Although, the software is provided on an ‘AS IS’ basis, a person could offer warranty or maintenance services for the OSS and charge for the same.

It is evident from an analysis of the various conditions of the license that, such conditions are aimed at preventing those outside the open source movement from succeeding in ‘closing’ open code, i.e. restricting ‘licensees’ from claiming intellectual property rights over what is freely available code.

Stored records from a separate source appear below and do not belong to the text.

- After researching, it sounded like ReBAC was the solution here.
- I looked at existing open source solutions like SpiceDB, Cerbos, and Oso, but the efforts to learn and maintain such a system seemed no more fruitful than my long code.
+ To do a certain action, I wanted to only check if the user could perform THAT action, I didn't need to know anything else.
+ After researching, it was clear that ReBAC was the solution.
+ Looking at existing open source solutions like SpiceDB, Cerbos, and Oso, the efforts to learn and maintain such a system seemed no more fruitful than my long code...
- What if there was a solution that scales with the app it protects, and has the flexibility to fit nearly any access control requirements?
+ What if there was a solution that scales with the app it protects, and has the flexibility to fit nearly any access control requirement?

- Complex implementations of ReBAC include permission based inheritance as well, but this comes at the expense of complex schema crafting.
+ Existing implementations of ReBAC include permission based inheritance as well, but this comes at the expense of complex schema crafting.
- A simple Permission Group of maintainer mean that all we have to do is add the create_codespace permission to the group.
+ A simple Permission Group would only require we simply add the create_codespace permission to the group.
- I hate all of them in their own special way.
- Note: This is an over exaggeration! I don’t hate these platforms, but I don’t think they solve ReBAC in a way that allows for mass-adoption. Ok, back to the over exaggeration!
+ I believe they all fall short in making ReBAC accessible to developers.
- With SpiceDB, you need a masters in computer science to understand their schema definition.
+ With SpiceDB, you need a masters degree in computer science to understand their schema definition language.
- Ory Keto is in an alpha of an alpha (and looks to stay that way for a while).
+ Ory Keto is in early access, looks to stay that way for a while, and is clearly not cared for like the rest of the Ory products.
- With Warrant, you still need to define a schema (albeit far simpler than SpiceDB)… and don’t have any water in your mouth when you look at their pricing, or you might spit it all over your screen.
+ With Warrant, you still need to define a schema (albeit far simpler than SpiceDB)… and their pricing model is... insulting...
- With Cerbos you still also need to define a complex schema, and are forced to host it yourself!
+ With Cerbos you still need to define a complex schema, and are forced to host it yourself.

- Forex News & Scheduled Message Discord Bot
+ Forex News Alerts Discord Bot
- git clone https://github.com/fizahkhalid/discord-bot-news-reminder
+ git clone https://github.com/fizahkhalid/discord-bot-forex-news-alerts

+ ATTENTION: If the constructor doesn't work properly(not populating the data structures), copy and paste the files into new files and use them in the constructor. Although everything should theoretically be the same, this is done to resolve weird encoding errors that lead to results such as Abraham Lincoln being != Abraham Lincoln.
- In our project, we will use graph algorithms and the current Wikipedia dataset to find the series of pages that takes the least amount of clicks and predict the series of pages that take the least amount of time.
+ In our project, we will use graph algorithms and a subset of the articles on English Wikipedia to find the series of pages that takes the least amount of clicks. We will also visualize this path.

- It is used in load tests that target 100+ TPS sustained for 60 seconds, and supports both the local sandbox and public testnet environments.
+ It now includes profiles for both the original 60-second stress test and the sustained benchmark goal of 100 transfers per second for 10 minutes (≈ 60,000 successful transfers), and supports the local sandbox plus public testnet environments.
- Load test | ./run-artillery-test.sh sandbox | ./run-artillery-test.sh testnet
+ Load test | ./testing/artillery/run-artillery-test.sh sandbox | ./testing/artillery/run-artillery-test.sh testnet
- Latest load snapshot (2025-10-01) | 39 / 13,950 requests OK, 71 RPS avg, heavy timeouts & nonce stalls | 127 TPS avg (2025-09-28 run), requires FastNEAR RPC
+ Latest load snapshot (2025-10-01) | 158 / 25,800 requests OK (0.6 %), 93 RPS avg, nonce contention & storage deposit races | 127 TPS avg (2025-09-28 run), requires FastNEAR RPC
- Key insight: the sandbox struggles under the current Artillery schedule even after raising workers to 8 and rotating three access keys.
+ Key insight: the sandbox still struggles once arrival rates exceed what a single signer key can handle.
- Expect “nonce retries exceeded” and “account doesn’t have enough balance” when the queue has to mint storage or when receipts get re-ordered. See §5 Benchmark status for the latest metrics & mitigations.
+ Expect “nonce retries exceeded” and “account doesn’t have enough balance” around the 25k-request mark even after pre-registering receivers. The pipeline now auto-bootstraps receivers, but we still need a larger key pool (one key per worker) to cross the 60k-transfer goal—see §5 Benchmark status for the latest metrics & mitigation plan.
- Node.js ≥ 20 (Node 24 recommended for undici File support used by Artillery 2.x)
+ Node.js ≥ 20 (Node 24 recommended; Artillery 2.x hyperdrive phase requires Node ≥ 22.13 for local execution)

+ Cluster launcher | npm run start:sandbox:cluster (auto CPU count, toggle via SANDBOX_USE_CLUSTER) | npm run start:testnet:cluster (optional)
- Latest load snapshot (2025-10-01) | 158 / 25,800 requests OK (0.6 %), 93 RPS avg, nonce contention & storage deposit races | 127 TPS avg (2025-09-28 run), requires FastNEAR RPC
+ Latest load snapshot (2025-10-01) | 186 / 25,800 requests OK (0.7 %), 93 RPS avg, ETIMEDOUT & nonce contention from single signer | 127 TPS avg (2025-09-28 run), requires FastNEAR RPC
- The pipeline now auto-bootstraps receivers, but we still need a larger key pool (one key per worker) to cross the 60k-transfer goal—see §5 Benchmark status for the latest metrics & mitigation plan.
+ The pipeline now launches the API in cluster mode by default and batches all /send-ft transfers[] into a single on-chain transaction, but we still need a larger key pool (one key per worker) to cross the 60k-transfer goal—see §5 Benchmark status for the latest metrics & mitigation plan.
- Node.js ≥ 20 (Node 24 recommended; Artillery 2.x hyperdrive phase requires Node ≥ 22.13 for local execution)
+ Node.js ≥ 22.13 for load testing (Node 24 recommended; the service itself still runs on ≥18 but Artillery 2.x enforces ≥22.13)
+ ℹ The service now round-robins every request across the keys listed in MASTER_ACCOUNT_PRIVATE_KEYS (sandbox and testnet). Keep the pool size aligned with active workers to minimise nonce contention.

Further, if the modified OSS is a work itself based on an original OSS, the distribution of such modified OSS must necessarily be on the terms and conditions imposed by the license and there may not be any attempt to control the distribution of derivative works based on the original OSS. However, the distribution of identifiable sections of the modified work which are not derived from the original OSS, and which are considered to be an independent and separate work in itself, are not bound by the terms and conditions of the license and are capable of commercialization by the programmer independent of the original OSS. Thus, the intent of the Open Source license is not to claim rights of persons who are developing a program through their own skills and intellect, but to control the distribution of derivative works based on the original OSS.

As the OSS is freely available, companies need to be cautious in their approach of allowing their employees to use such software, so as to reduce the scope of erroneous use of such software. They need to take steps to restrict the use of OSS through documented policies and agreements and educate their employees through trainings and lectures about the various implications arising from such OSS.

The first OSS litigation has commenced in the USA, where a lawsuit has been filed by the SCO group against IBM on March 6, 2003 wherein the plaintiffs allege that IBM misappropriated SCO's UNIX operating system trade secrets by disclosing those trade secrets in the Linux operating system and sharing them with the open-source community.

Recently in India, a ‘public interest litigation’ has been filed in the Jharkhand High Court, wherein it has been prayed that the Government of India and the State of Jharkhand be directed to implement OSS, which is cheaper instead of the more expensive closed source software.

Although the outcome of the aforementioned litigations are not known, they definitely promise to go a long way in the development of the open source movement in India.

Thus, before use and/or commercialization of any OSS, it is important to understand and appreciate the implications arising from such OSS to safeguard or further business potential, as the case may be.

The content of this article is intended to provide a general guide to the subject matter. Specialist advice should be sought about your specific circumstances.